Give back exactly the lines of the entries below from the line with "LEOPARD BACKPACK KID" to the line with "total: 927.43 -> 850.63", inclusive, and only those.

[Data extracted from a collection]
┌────────
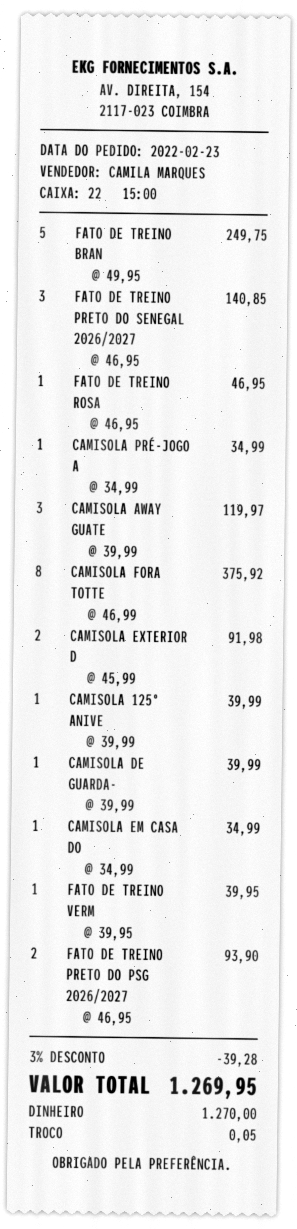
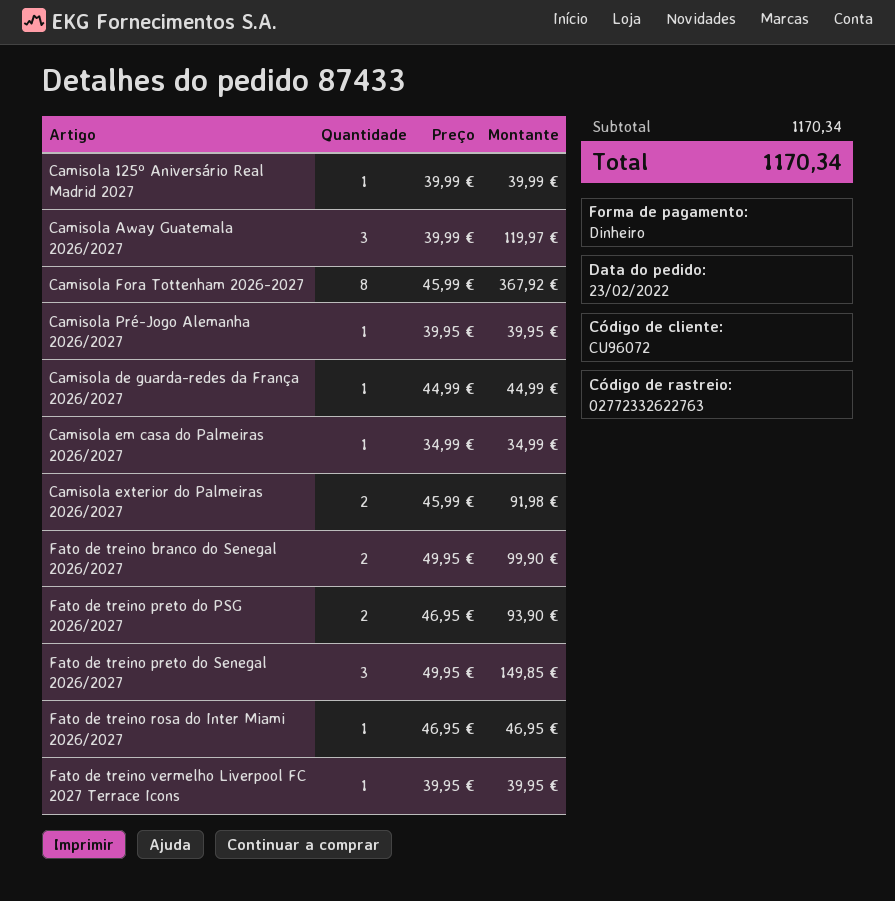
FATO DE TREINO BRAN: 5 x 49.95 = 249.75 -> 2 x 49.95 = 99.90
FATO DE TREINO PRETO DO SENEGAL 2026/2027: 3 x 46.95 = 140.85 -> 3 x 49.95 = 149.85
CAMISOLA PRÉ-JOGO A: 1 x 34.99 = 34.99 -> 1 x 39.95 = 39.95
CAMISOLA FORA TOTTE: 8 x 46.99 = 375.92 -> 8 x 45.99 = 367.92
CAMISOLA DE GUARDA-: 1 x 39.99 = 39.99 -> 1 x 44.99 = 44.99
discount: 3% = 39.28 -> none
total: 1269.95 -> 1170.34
└────────
┌────────
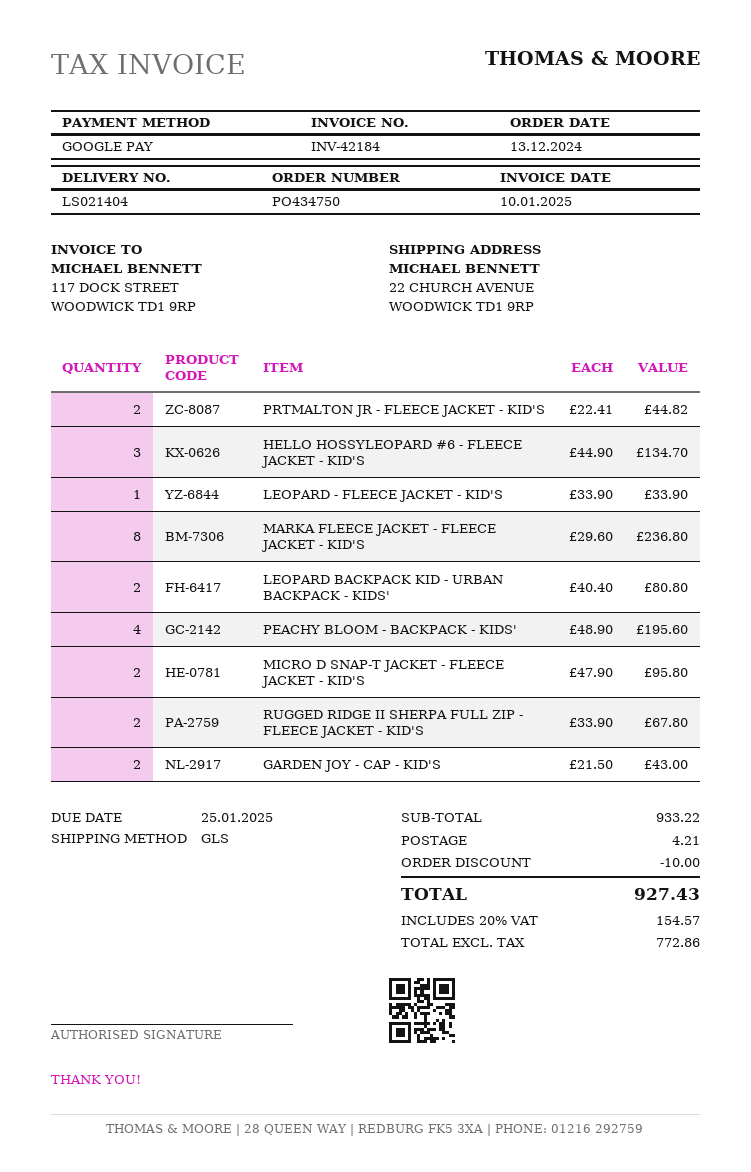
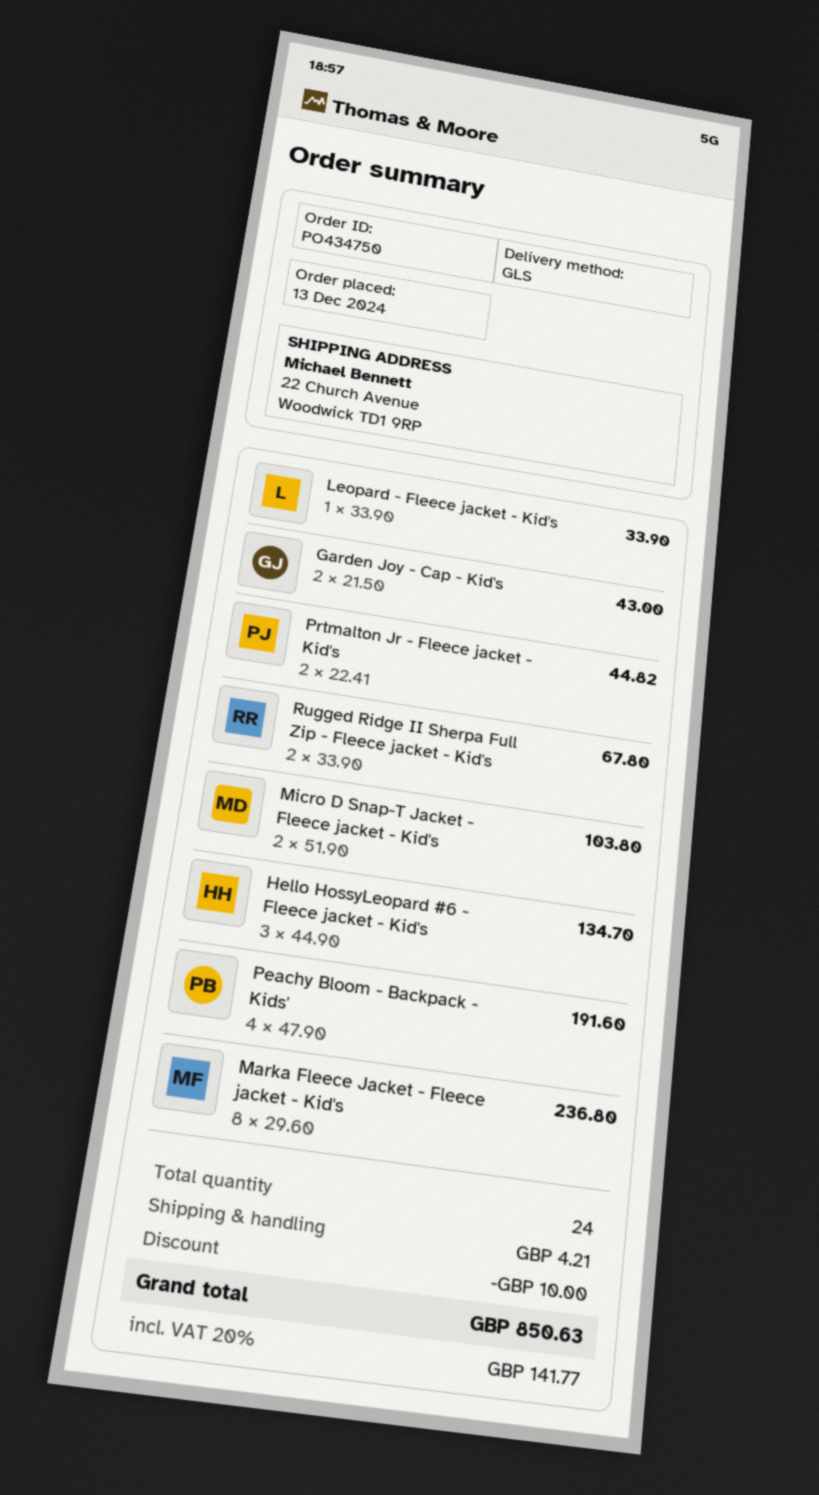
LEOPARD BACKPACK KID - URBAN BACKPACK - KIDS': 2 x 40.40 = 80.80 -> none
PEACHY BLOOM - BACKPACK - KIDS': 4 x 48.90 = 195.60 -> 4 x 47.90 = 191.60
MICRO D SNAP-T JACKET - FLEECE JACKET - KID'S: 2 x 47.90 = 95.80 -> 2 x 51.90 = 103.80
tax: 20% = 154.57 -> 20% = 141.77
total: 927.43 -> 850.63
└────────
- **Your solution**:
LEOPARD BACKPACK KID - URBAN BACKPACK - KIDS': 2 x 40.40 = 80.80 -> none
PEACHY BLOOM - BACKPACK - KIDS': 4 x 48.90 = 195.60 -> 4 x 47.90 = 191.60
MICRO D SNAP-T JACKET - FLEECE JACKET - KID'S: 2 x 47.90 = 95.80 -> 2 x 51.90 = 103.80
tax: 20% = 154.57 -> 20% = 141.77
total: 927.43 -> 850.63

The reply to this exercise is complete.